- Problem statement
Read the records below and report each line in which "Crown" occurs.

- Information
-- -- --
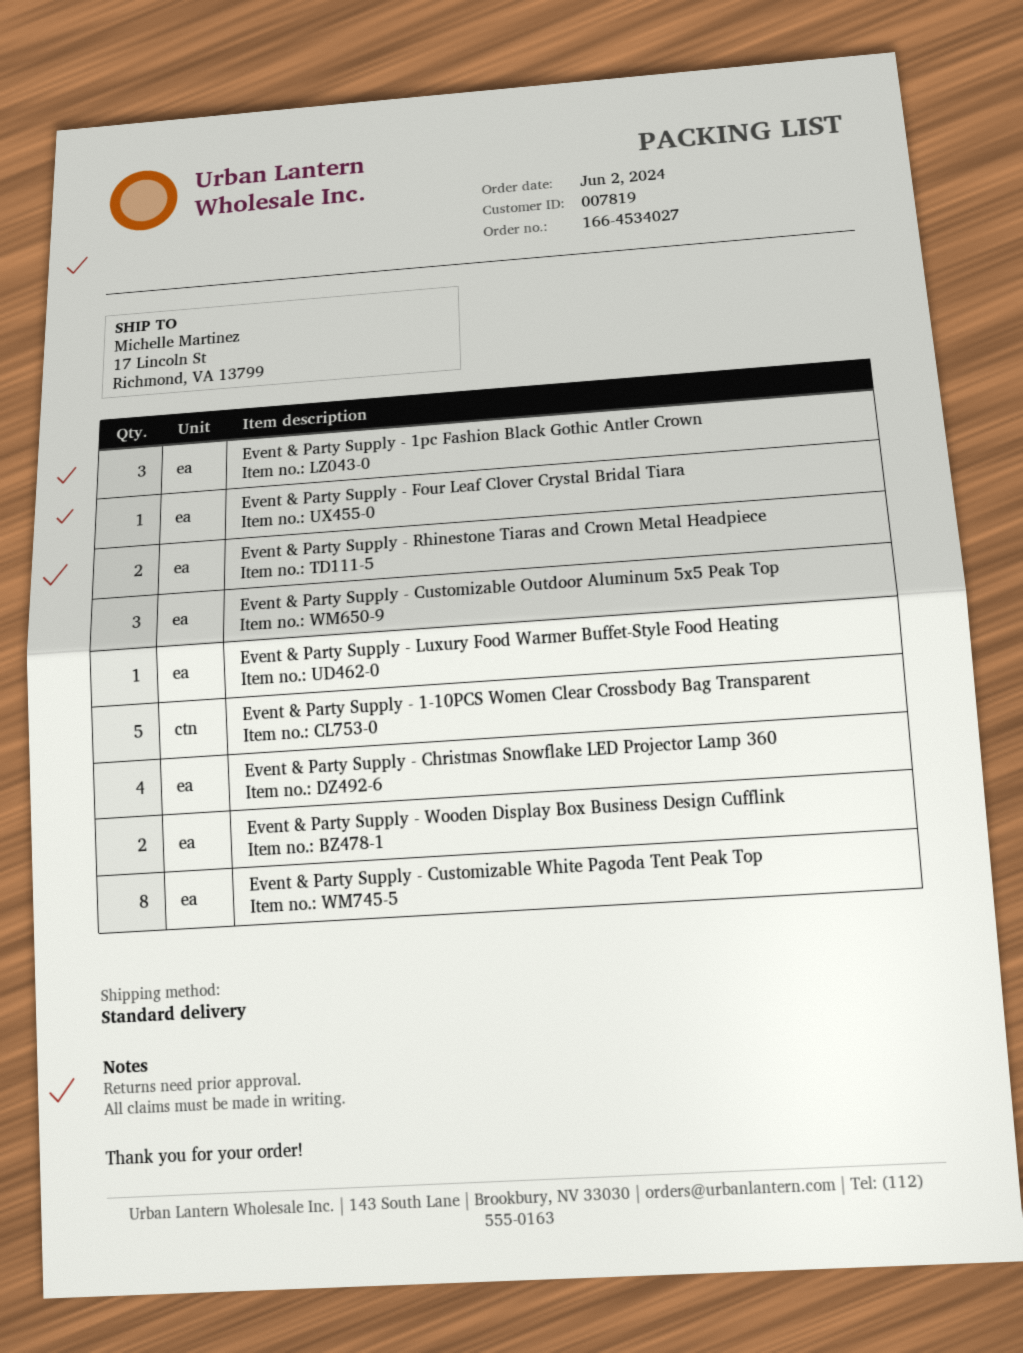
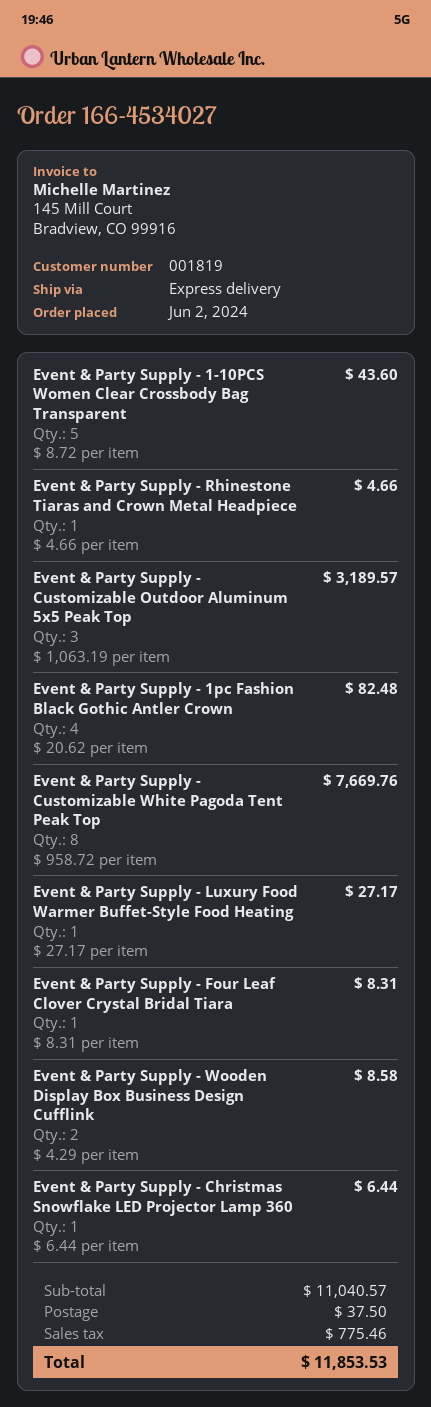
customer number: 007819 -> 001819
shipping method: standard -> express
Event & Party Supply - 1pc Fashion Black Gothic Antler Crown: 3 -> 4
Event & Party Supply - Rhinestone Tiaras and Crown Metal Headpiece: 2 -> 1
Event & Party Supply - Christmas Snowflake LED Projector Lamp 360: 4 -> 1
-- -- --
- Answer for this exercise
Event & Party Supply - 1pc Fashion Black Gothic Antler Crown: 3 -> 4
Event & Party Supply - Rhinestone Tiaras and Crown Metal Headpiece: 2 -> 1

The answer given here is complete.